The Montana law classifies murder or criminal homicide into 5 types (Montana Code section 45-05-12):-

1. Deliberate homicide

2. Mitigated deliberate homicide

3. Negligent homicide

4. Aiding suicide

5. Vehicular homicide

Montana Murder Law

A deliberate homicide is knowingly and purposefully killing another human being. It is similar to what most states define as first-degree murder. The code covers the following scenarios as a deliberate homicide.

  • Knowingly or purposely causing the death of another person, death of a fetus of another while knowing the woman is pregnant.

  • Death caused to another person while committing another felony including kidnapping, sexual intercourse without consent, burglary, arson, assault with a weapon or felonious escape.

  • Death caused to another person while attempting to commit another felony including kidnapping, sexual intercourse without consent, burglary, arson, assault with a weapon or felonious escape.

  • Death caused to another person while being legally accountable for committing or attempting to commit another felony including kidnapping, sexual intercourse without consent, burglary, arson, assault with a weapon or felonious escape.

    Murder Law Montana

  • The above three cases come under the category of felony murder. Usually, a deliberate murder scenario requires knowingly killing another person, however killing someone in the process of carrying other inherently dangerous felonies, even if unintentional, are counted as deliberate murder. This is because the defendant still made the choice to put someone’s life in danger while committing another crime also grave in nature.

When convicted of deliberate homicide, a person is punished with death. If the convicted is less than 18 years of age while committing the crime, they are punished with 10 to 100 years of imprisonment.

  • The case of a mitigated deliberate homicide attempts to take into account the emotional or mental distress that would have led to the act of killing another human. It is possible for someone to feel extreme anger, or emotional distress due to a certain scenario, ultimately leading to the act of killing. Whether the distress was reasonable or not is determined by a reasonable third party who analyses the situation from the offender’s point of view. The act is still a criminal offense and does not reduce the element of the crime but accounts for the distress experienced by the offender.

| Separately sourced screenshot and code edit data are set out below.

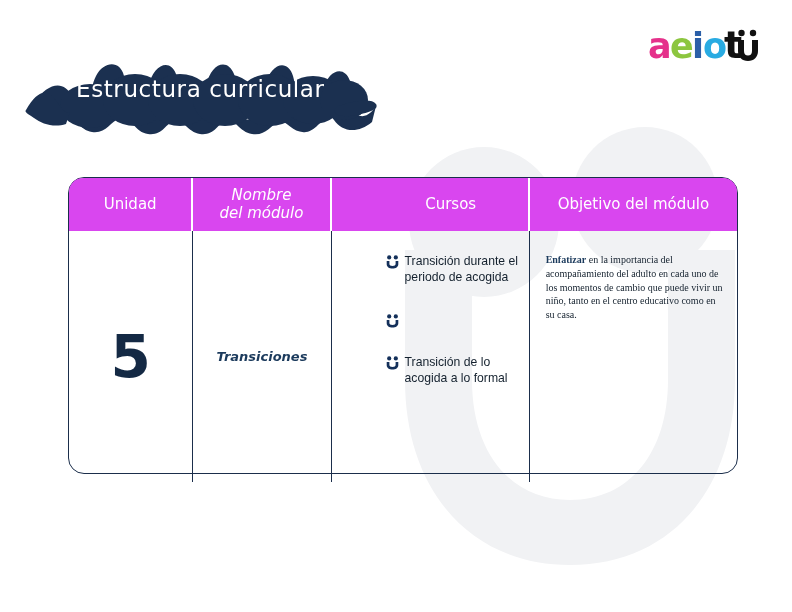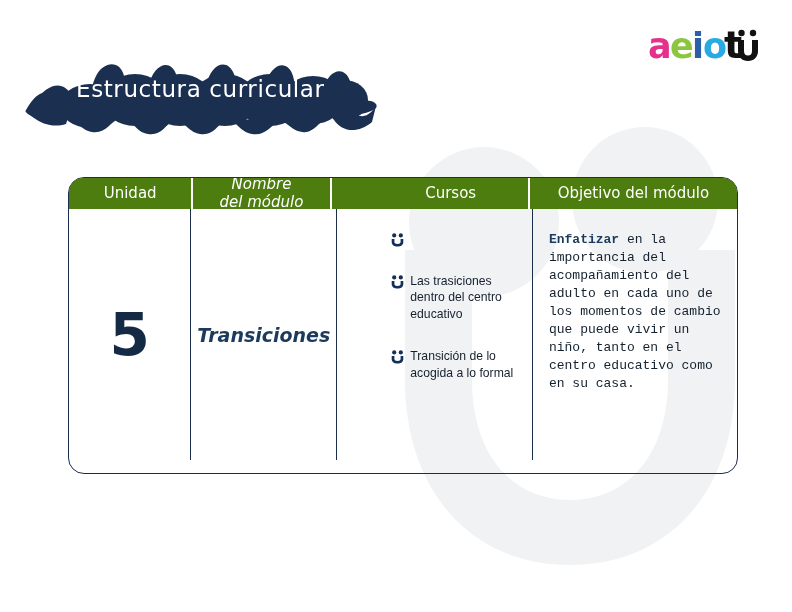"Unidad" #table-head { background: #4d7c0f -> #d946ef; height: 31px -> 53px }
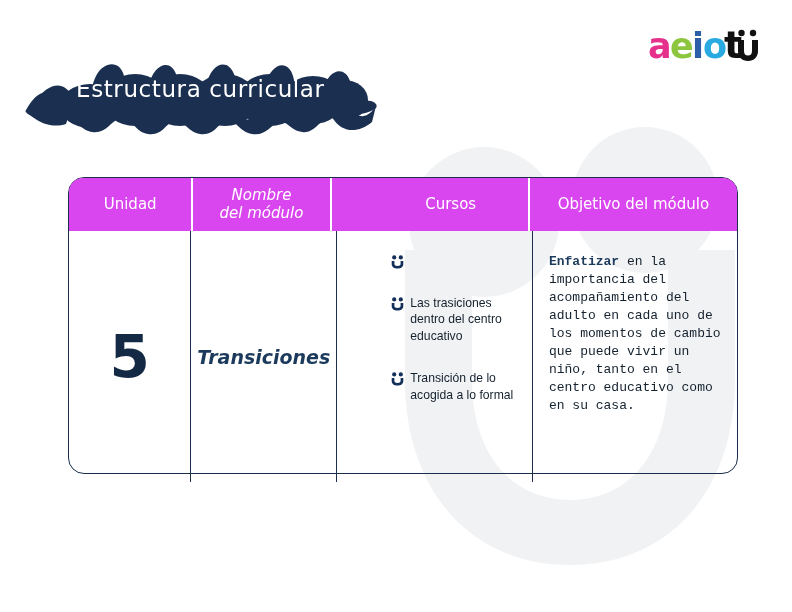"Transición durante el periodo de" div.course-text { html: none -> <div>Transición durante el periodo de acogida</div> }
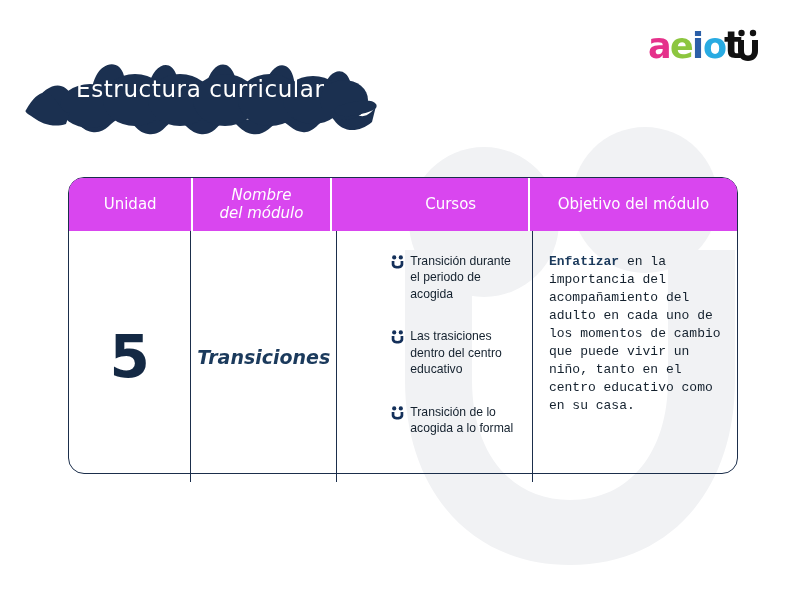"Enfatizar en la importancia del" #objective-text { font-family: Liberation Mono, monospace -> Liberation Serif, serif; font-size: 13px -> 10px }
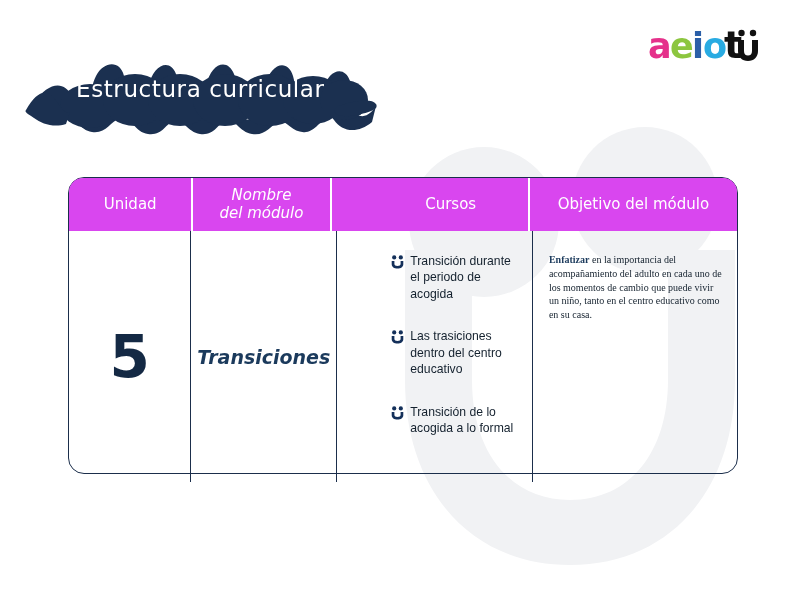"Las trasiciones dentro del centro" div.course-text { html: <div>Las trasiciones dentro del centro educativo</div> -> none }
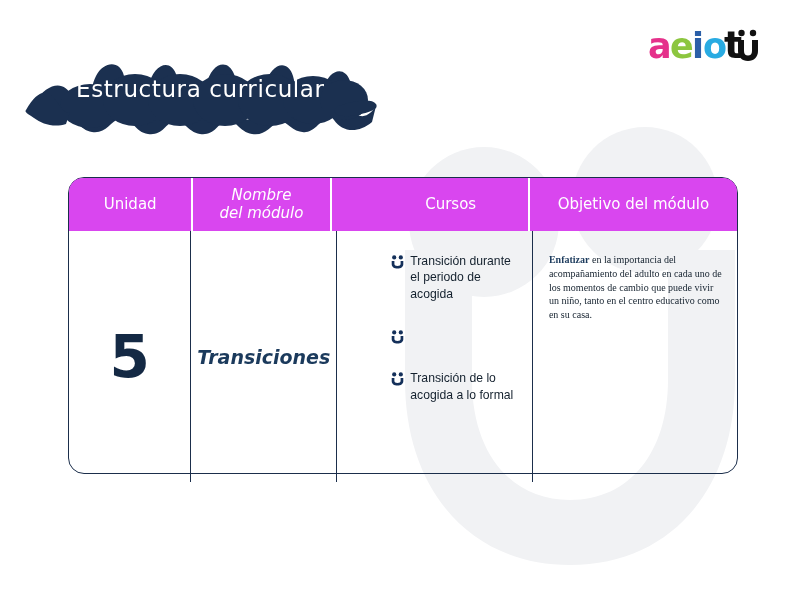"Transiciones" #module-name { font-size: 19px -> 13px }
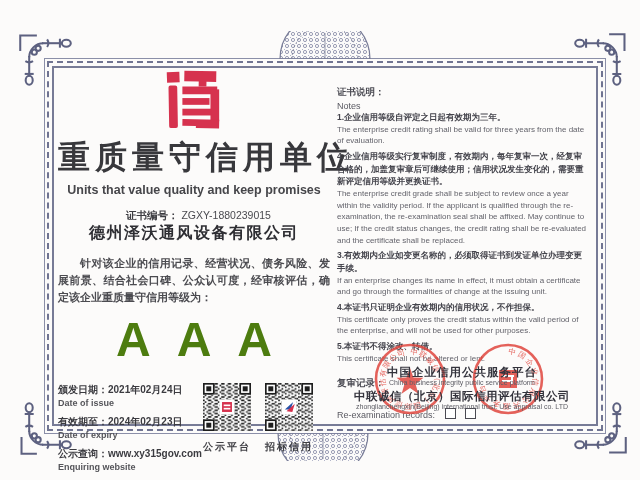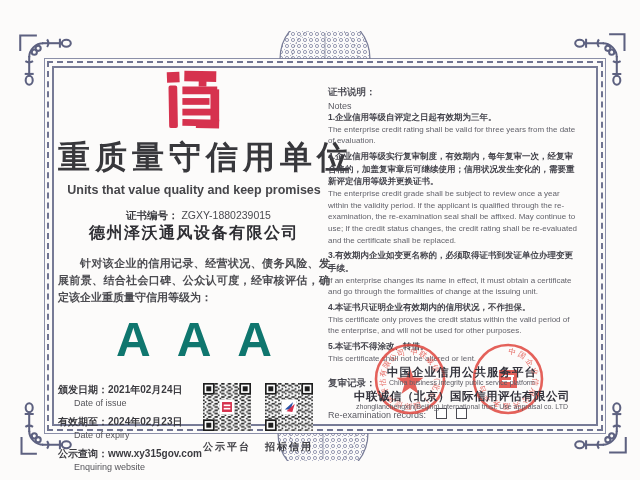"证书说明：" .right-col { left: 328px -> 337px }
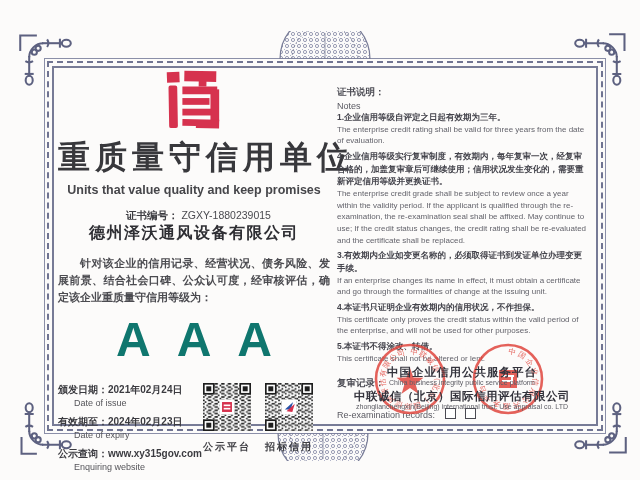"AAA" .grade { color: #0f766e -> #4d7c0f }
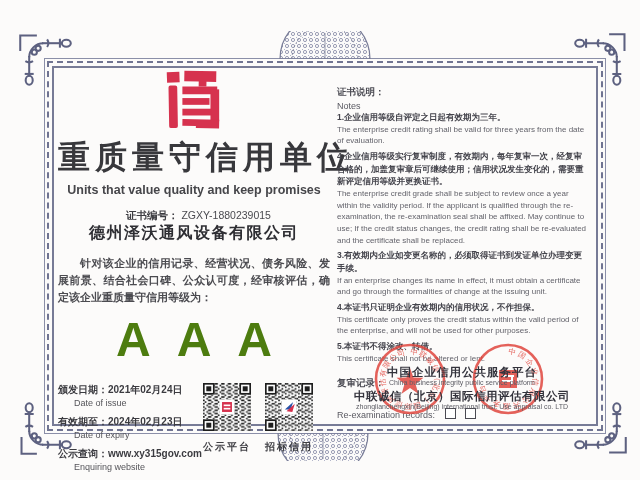"Date of issue" .d-en { font-weight: none -> bold; margin: 1px 0 7px 16px -> 1px 0 7px 0 }
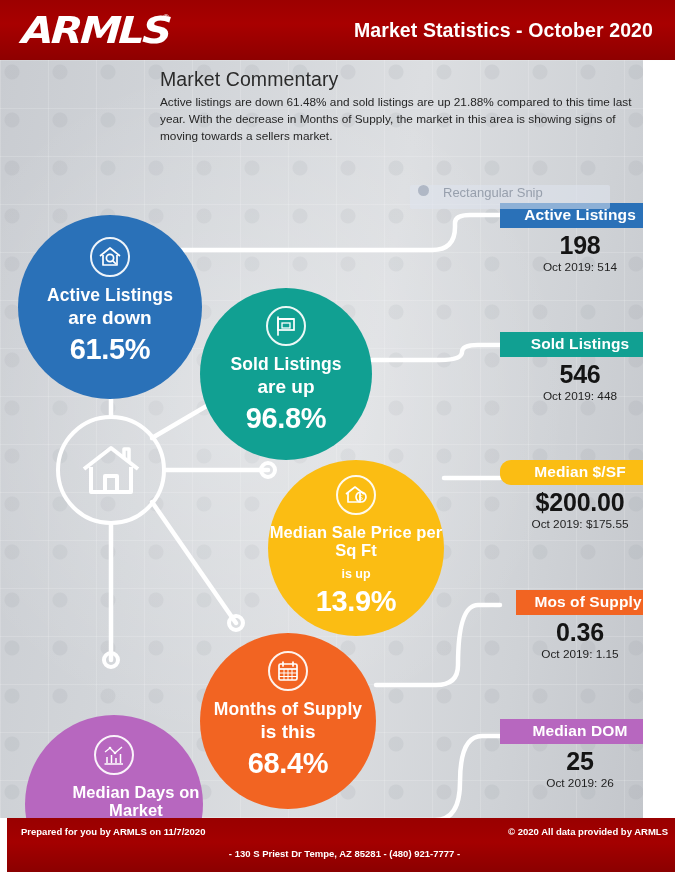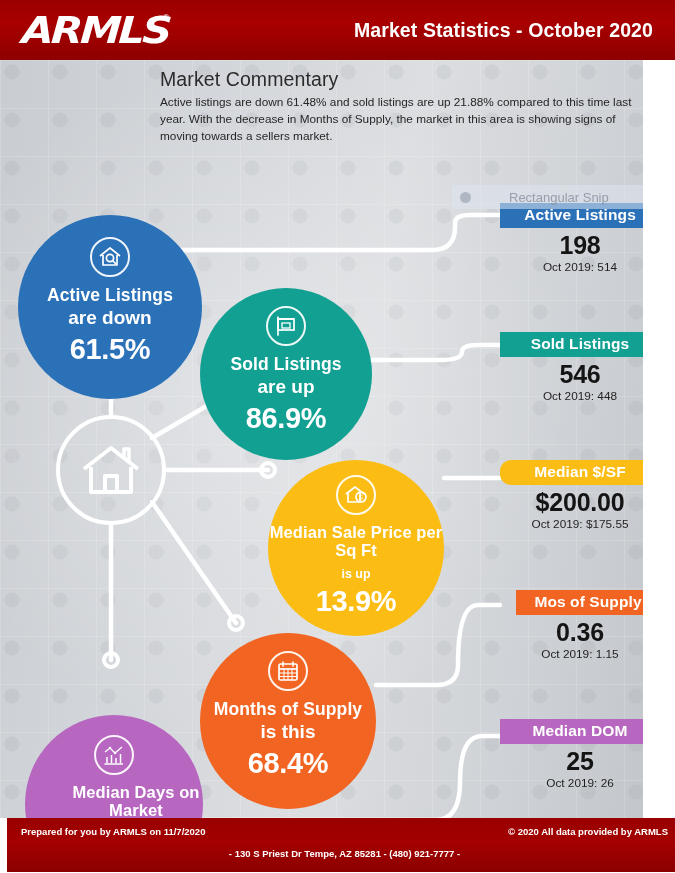"Rectangular Snip" .snip-overlay { align-items: center -> flex-start; gap: 24px -> none; left: 452px -> 410px }
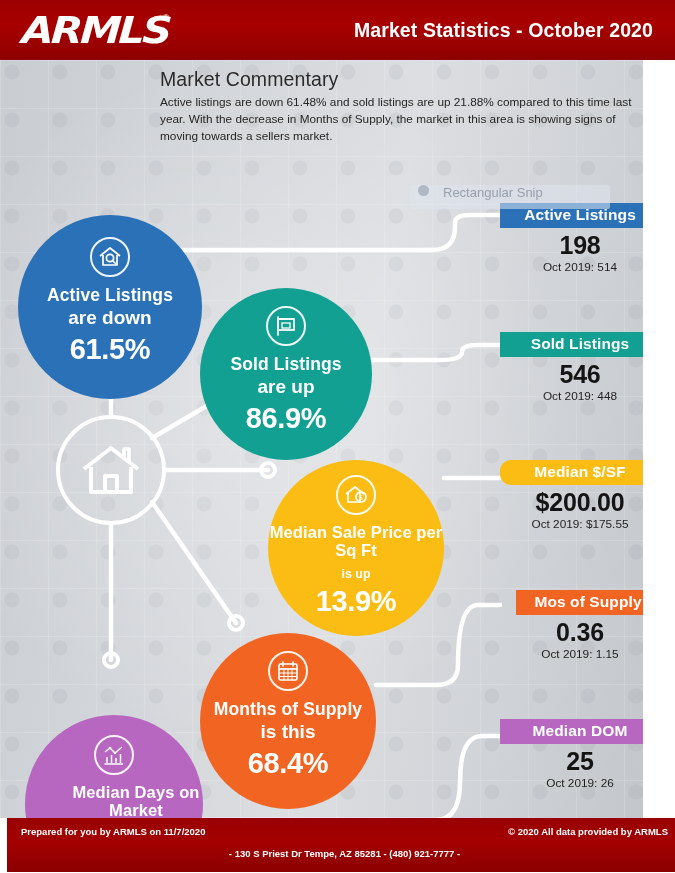"86.9%" div.bval { text: 86.9% -> 96.8% }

When convicted of mitigated deliberate, a person can be punished with imprisonment of 2 to 40 years or a fine of $50,000 or both.

Murder Law

Negligent homicide is when an individual negligently causes the death of another person and cannot be covered under the scenarios covered under a deliberate homicide. When convicted of negligent homicide, a person can be punished with imprisonment of up to 20 years or a fine of $50,000 or both.

Aiding or solicited suicide is being actively involved in encouraging someone to kill themselves.

Vehicular homicide is purposefully killing someone while driving, especially under the influence of alcohol or controlled substances. When convicted the individual can be punished with imprisonment of up to 30 years or a fine of $50,000 or both. It can also lead to suspension of the offender’s license for a year in case of vehicular homicide.